__EXERCISE BRIEF__: Pick up at the line with "Creality Enclosure for". Write it out exactly, along with each later line through the end of the data, and nothing more.

Edit tracking data:
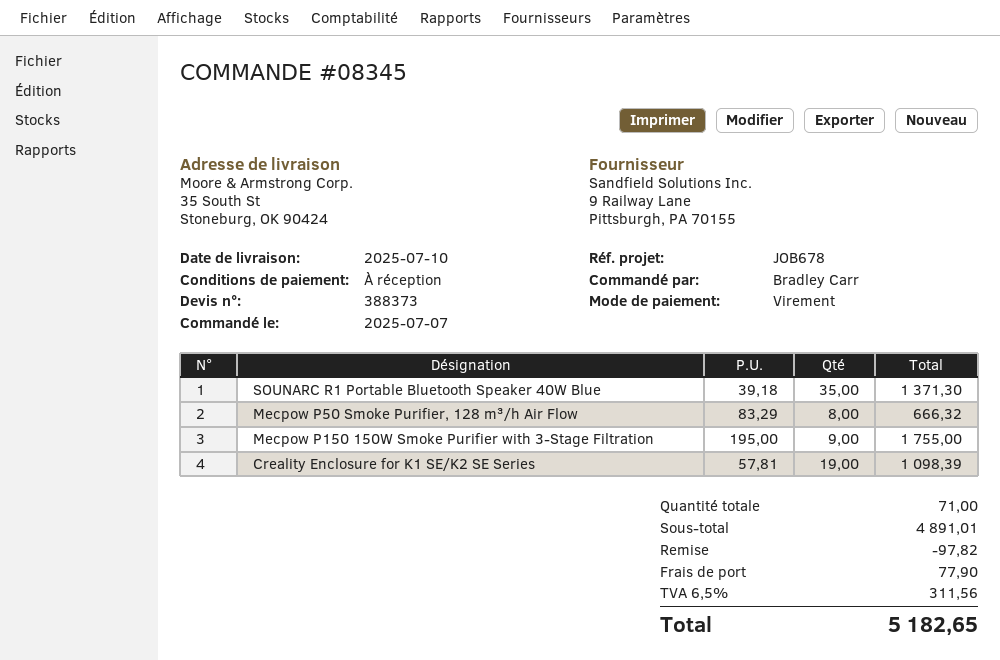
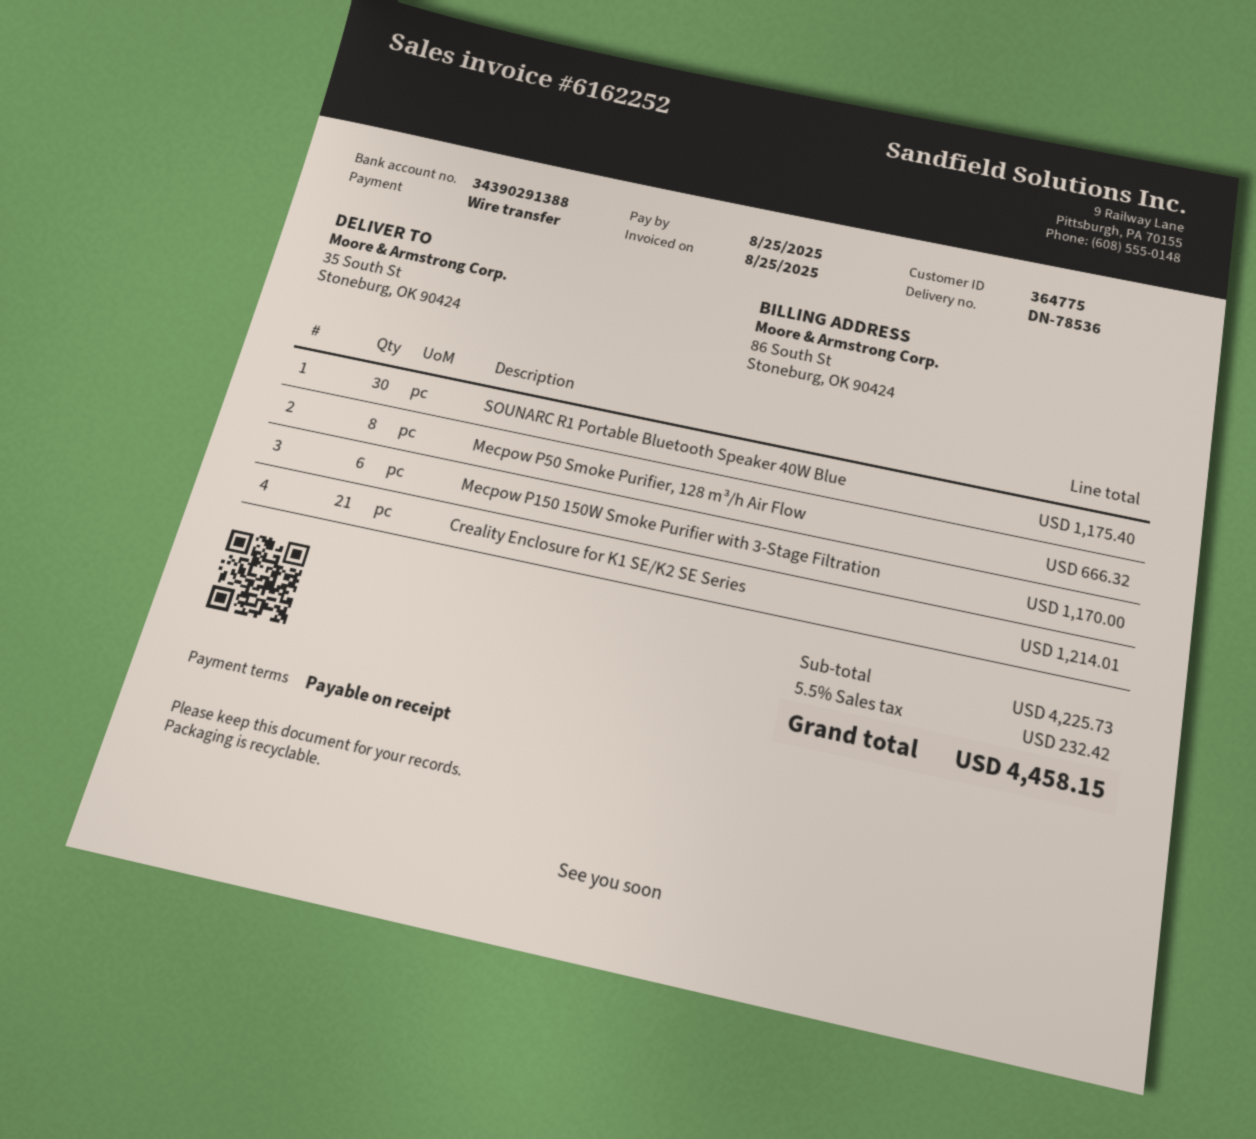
SOUNARC R1 Portable Bluetooth Speaker 40W Blue: 35 for 1371.30 -> 30 for 1175.40
Mecpow P150 150W Smoke Purifier with 3-Stage Filtration: 9 for 1755.00 -> 6 for 1170.00
Creality Enclosure for K1 SE/K2 SE Series: 19 for 1098.39 -> 21 for 1214.01
subtotal: 4891.01 -> 4225.73
discount: 97.82 -> none
shipping: 77.90 -> none
tax: 6.5% = 311.56 -> 5.5% = 232.42
total: 5182.65 -> 4458.15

__ANSWER__:
Creality Enclosure for K1 SE/K2 SE Series: 19 for 1098.39 -> 21 for 1214.01
subtotal: 4891.01 -> 4225.73
discount: 97.82 -> none
shipping: 77.90 -> none
tax: 6.5% = 311.56 -> 5.5% = 232.42
total: 5182.65 -> 4458.15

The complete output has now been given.